Proposed Renovation to Main House by Chambers Architects
Albany Texas in Shackelford County is the location of a current historic restoration project by Dallas architect, Stephen B. Chambers Architects. Shackelford County has a special place in Texas history. Some of the bloodiest raids ever carried out by the Comanche and Kiowa on the Anglo-American settlements, as well as some of the fiercest battles between U.S. troops and American Indian warriors, were in Shackelford County. When the U.S. Army withdrew from Texas during the Civil War, the frontier defenses from outlaws and native tribes were left to the local settlers. Federal troops returned to the state in 1867, and occupied some of the forts that had been built before the war as well as newly constructed sites.
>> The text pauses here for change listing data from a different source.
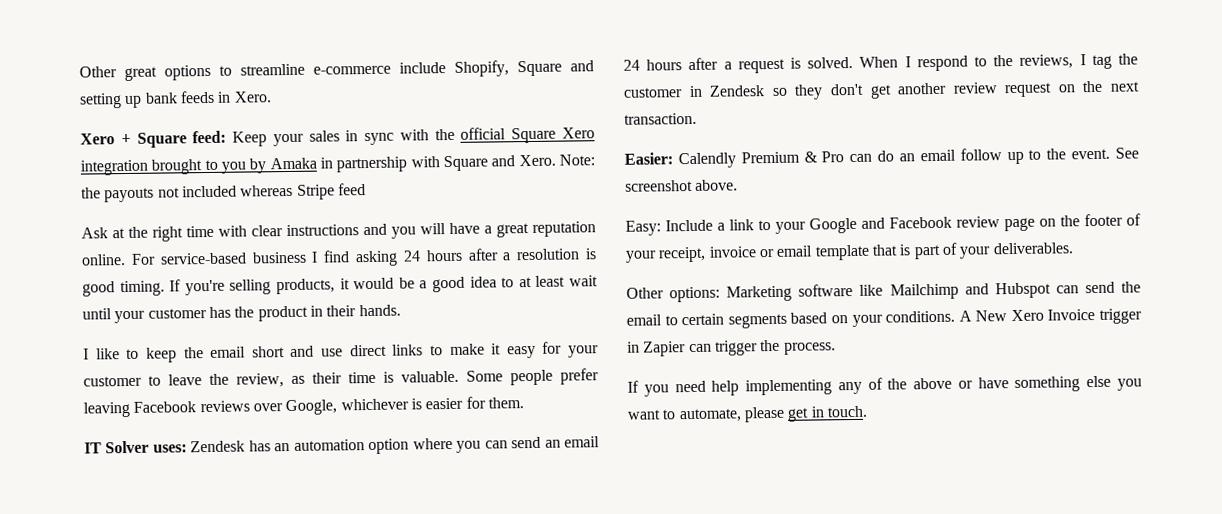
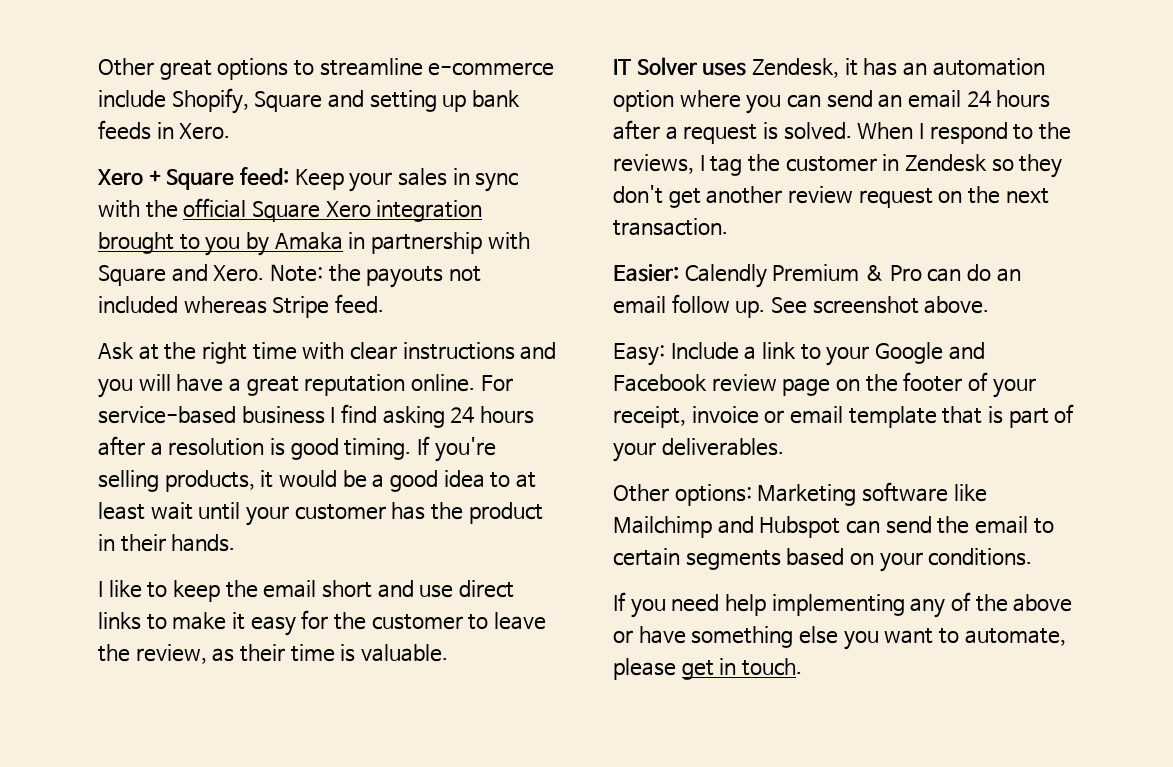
[337,183,366,196] feed -> [334,294,384,314] feed.
[568,345,599,358] your -> [334,612,367,630] the
[466,368,599,386] [83,396,524,418] Some people prefer leaving Facebook reviews over Google, whichever is easier for them. -> (448, 653) none
[152,440,246,453] uses: Zendesk -> [702,58,858,78] uses Zendesk, it
[1006,148,1111,165] up to the event. -> [735,301,766,318] up.
[958,308,1142,324] [627,339,836,357] A New Xero Invoice trigger in Zapier can trigger the process. -> (1033, 557) none

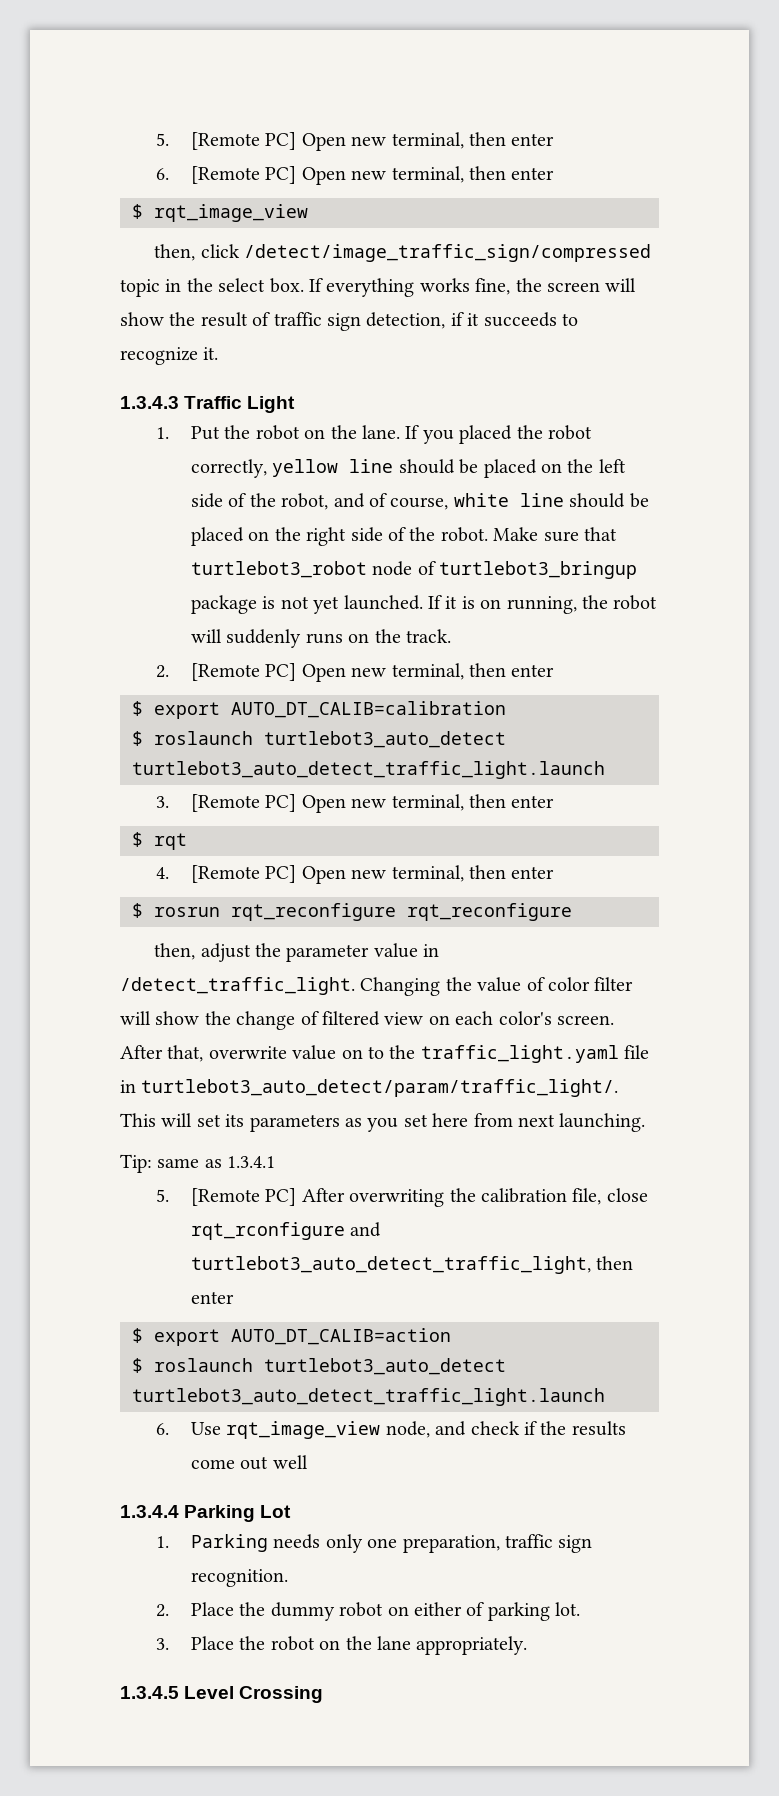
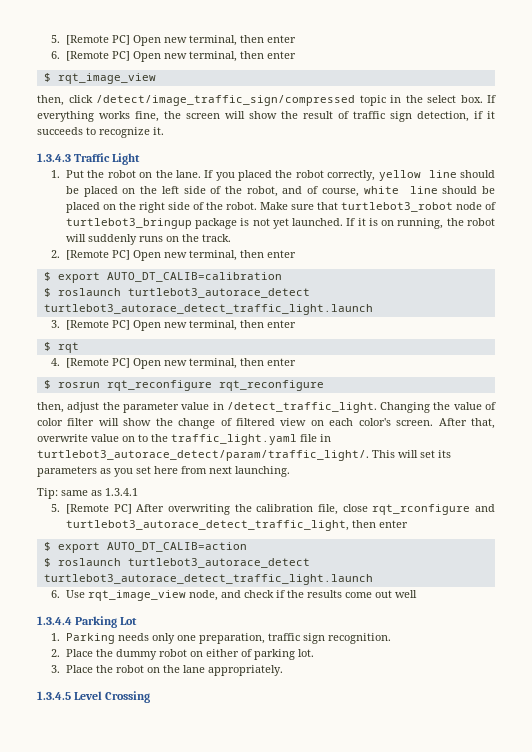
[264,731,506,748] [132,761,605,779] turtlebot3_auto_detect turtlebot3_auto_detect_traffic_light.launch -> [127,288,310,298] [43,304,373,315] turtlebot3_autorace_detect turtlebot3_autorace_detect_traffic_light.launch
[141,1079,619,1097] turtlebot3_auto_detect/param/traffic_light/. -> [37,450,369,461] turtlebot3_autorace_detect/param/traffic_light/.
[191,1256,592,1274] turtlebot3_auto_detect_traffic_light, -> [65,520,349,531] turtlebot3_autorace_detect_traffic_light,
[264,1358,506,1375] [132,1388,605,1406] turtlebot3_auto_detect turtlebot3_auto_detect_traffic_light.launch -> [127,558,310,568] [43,574,373,585] turtlebot3_autorace_detect turtlebot3_autorace_detect_traffic_light.launch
Camp Wilson (soon renamed Fort Griffin) was built on the Clear Fork of the Brazos River. This community served as a marketplace and supply point for buffalo hunters and as a watering place for soldiers, hunters, and trail hands driving cattle over the Great Western Trail, which crossed the Clear Fork near Albany. The settlers who stayed on the homesteads were some of the hardiest and most hospitable in defense of those who traveled the north and south trails.
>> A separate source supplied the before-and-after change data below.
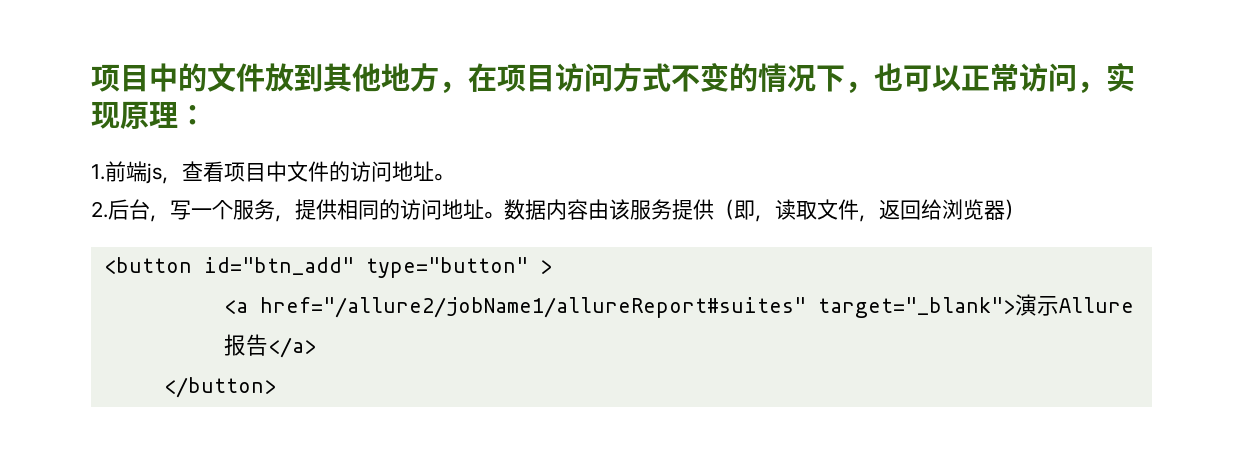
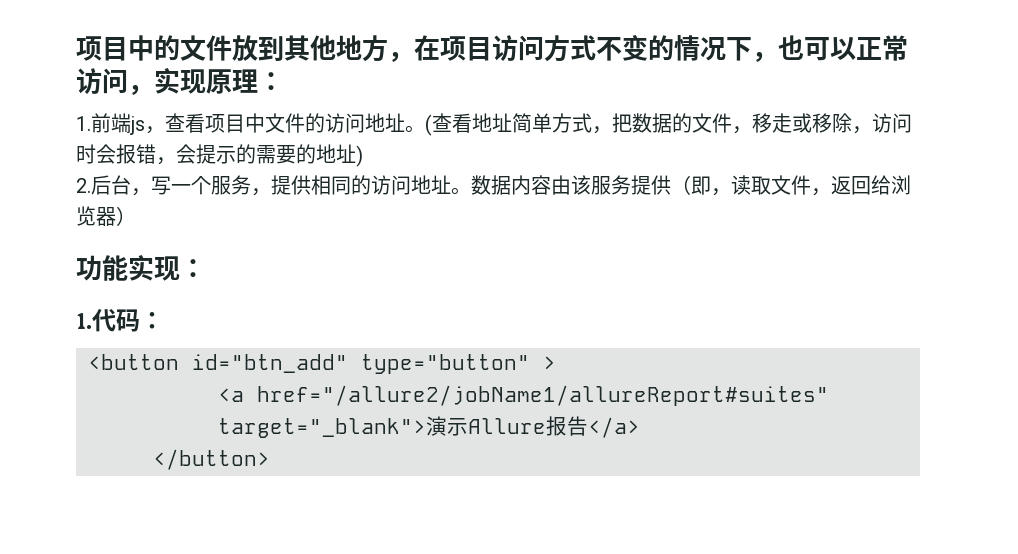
(454, 177) none -> [425,113,912,136] [76,144,363,167] (查看地址简单方式，把数据的文件，移走或移除，访问时会报错，会提示的需要的地址)
(1025, 209) none -> [76,255,206,281] [76,309,164,332] // 功能实现： // 1.代码：

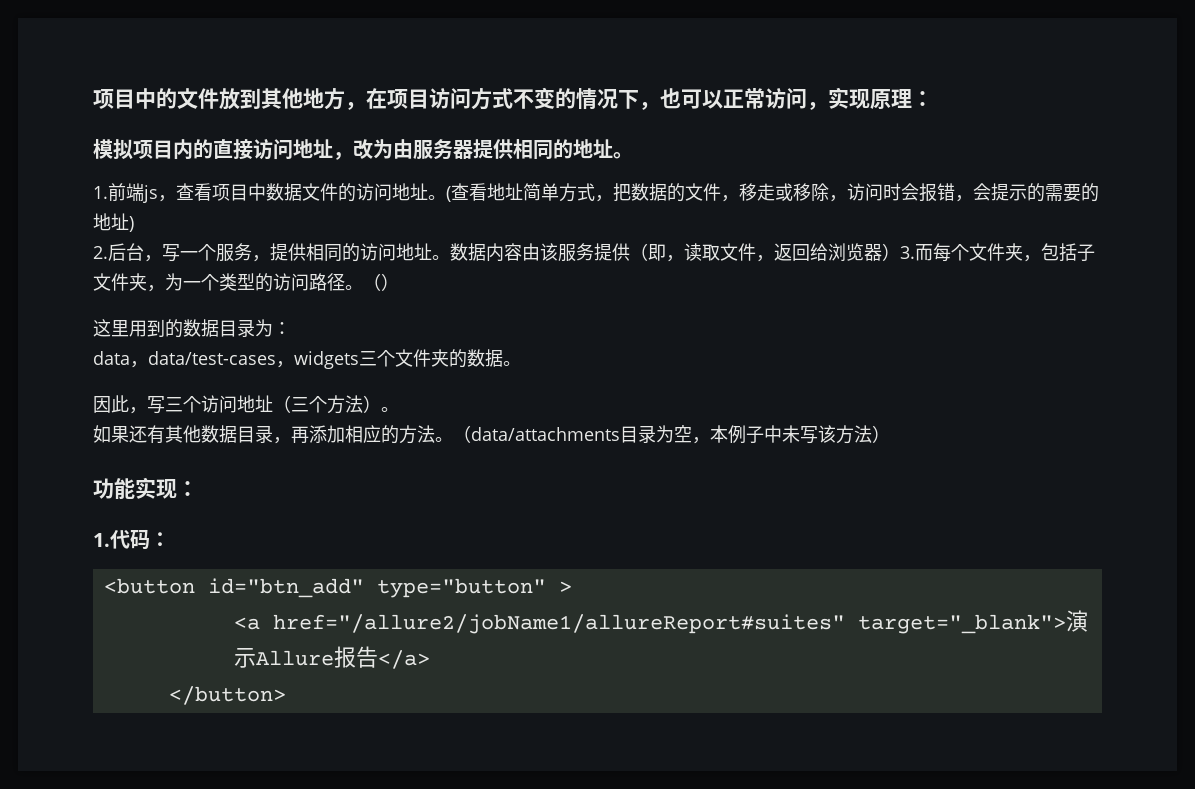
(284, 81) none -> [93,139,633,160] // 模拟项目内的直接访问地址，改为由服务器提供相同的地址。
(265, 123) none -> [266,183,302,201] 数据
(136, 216) none -> [900,243,1095,262] [93,273,399,292] [93,319,291,338] [93,349,521,369] [93,395,399,414] [93,425,890,444] 3.而每个文件夹，包括子文件夹，为一个类型的访问路径。（） // 这里用到的数据目录为： // data，data/test-cases，widgets三个文件夹的数据。 // 因此，写三个访问地址（三个方法）。 // 如果还有其他数据目录，再添加相应的方法。（data/attachments目录为空，本例子中未写该方法）

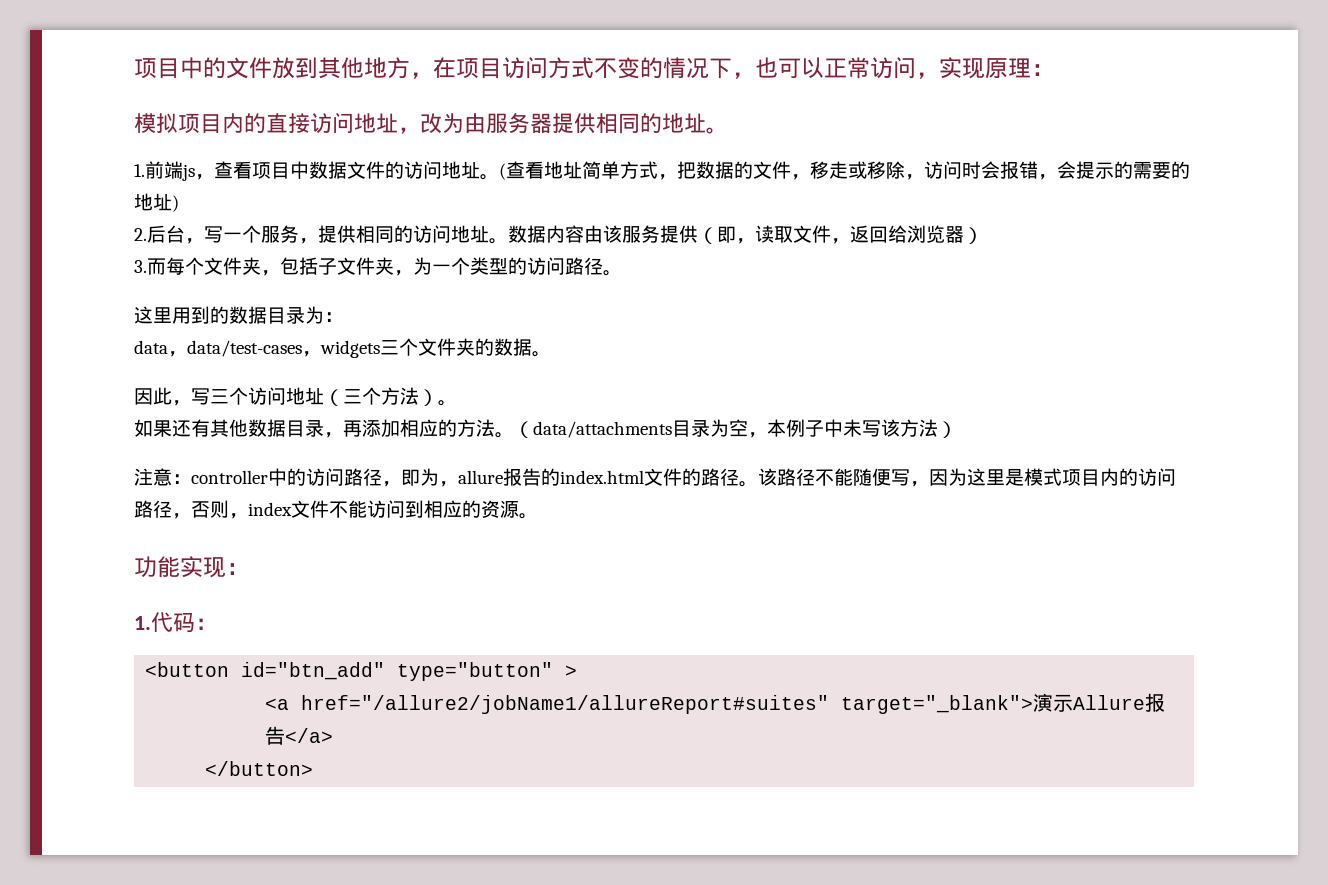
(900, 252) none -> (983, 235) //
[363,273,399,291] （） -> (622, 273) none
(890, 434) none -> [134,468,1176,487] [134,500,538,519] // 注意：controller中的访问路径，即为，allure报告的index.html文件的路径。该路径不能随便写，因为这里是模式项目内的访问路径，否则，index文件不能访问到相应的资源。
Albany Texas, thirty-five miles northeast of Abilene, is a destination for visitors seeking a window into early Texas ranch life and the location for the annual Fort Griffin Fandangle under the stars in June. Albany is more than a pretty face, however. The pastoral setting turns urban dwellers misty-eyed: the languid pace, the friendly townspeople, and a Dairy Queen packed with locals. It also boasts a steady economy and the sophisticated mindset of art collectors who contribute to the Old Jail Art Center. The town was on the cattle trail to Dodge City, and its slogan since 1920 has been “Home of the Hereford,” because area ranchers were instrumental in popularizing the breed. The city remains a ranching stronghold.
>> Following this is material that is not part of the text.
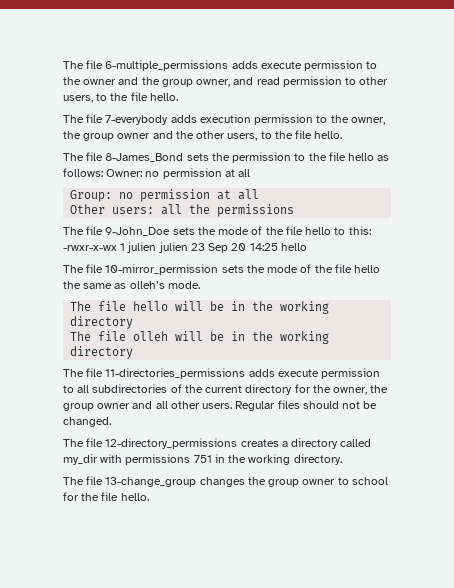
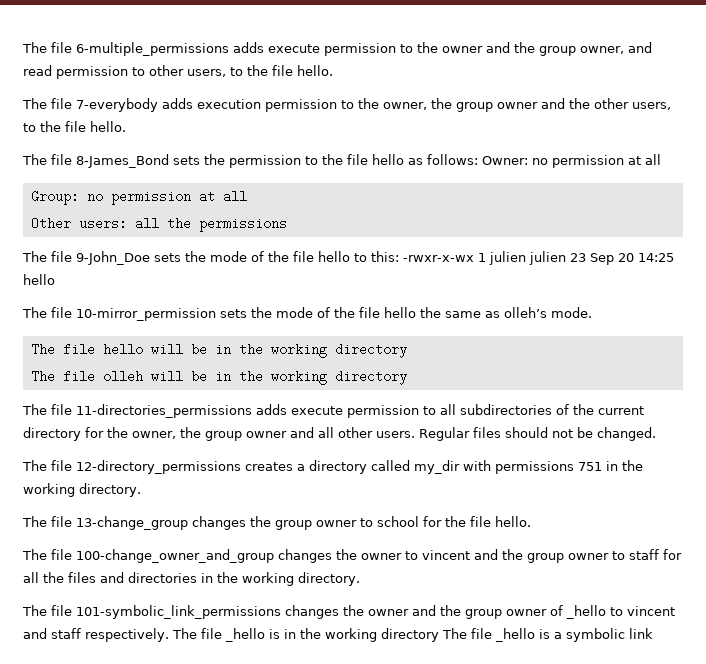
(149, 497) none -> [22,549,682,563] [23,572,360,586] [22,605,675,619] [23,628,653,642] // The file 100-change_owner_and_group changes the owner to vincent and the group owner to staff for all the files and directories in the working directory. // The file 101-symbolic_link_permissions changes the owner and the group owner of _hello to vincent and staff respectively. The file _hello is in the working directory The file _hello is a symbolic link

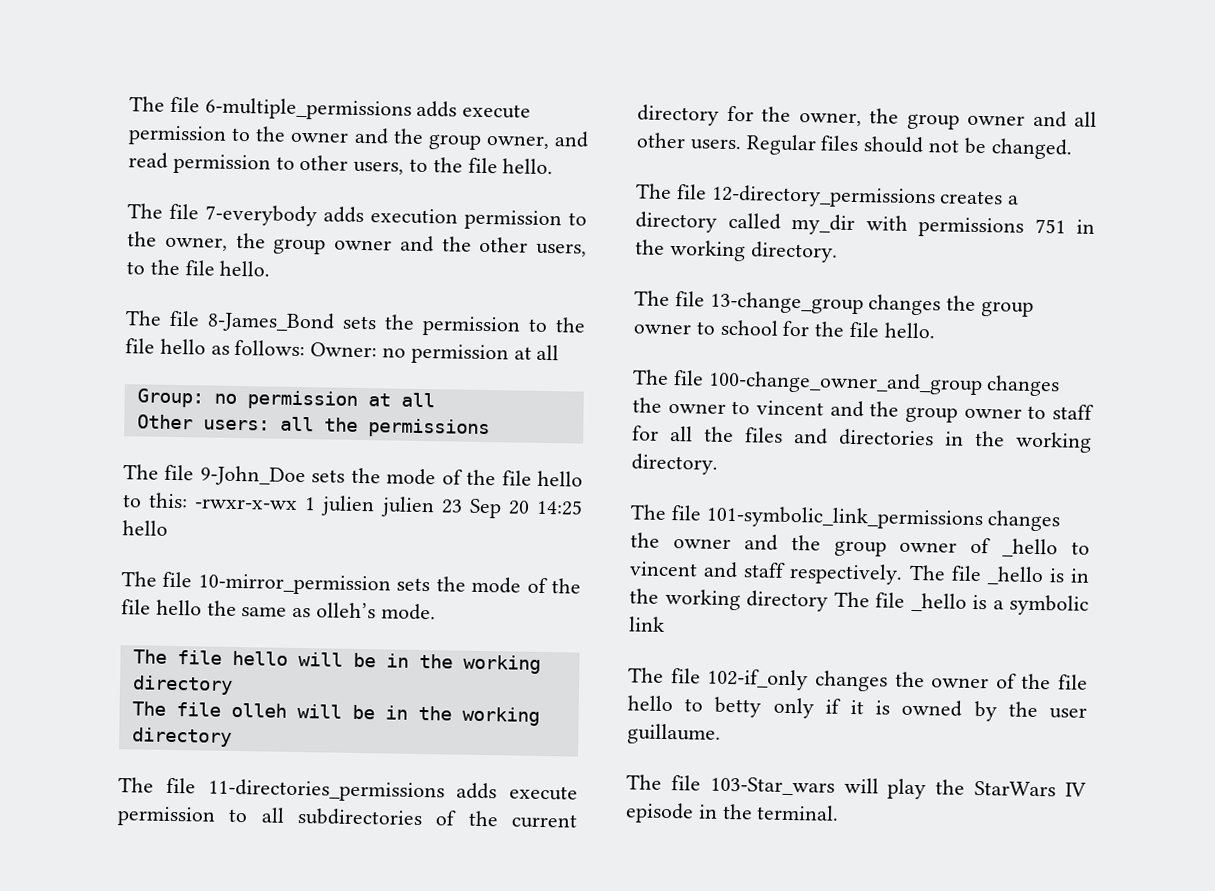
(653, 633) none -> [628,667,1088,692] [627,695,1087,722] [627,723,721,745] [626,774,1086,800] [625,802,840,824] // The file 102-if_only changes the owner of the file hello to betty only if it is owned by the user guillaume. // The file 103-Star_wars will play the StarWars IV episode in the terminal.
Rescuing the Historic Homestead
The clients engaged Chambers Architects to restore the rambling ranch home, site of the annual “Polo on the Prairie,” an M.D. Anderson Hospital benefit. The original home was constructed as a secure stone blockhouse to protect the family from outlaws and Comanches on the lawless frontier of .West Texas. What presented itself when the Chambers arrived was an assemblage of additions, typical of ranch houses built over time in a haphazard manner as the family grew and prospered. The task of this project was to make the original gem of 1850s’ construction the focal point.
Preserving Texas Built History
Why is it important to save Texas’s old ranch structures? They are living examples of the self-reliance and perseverance of the hardy early settles of the West. The built environment tells us everything we need to know about how dangerous and daunting life was for those chose this adventure into unknown territory.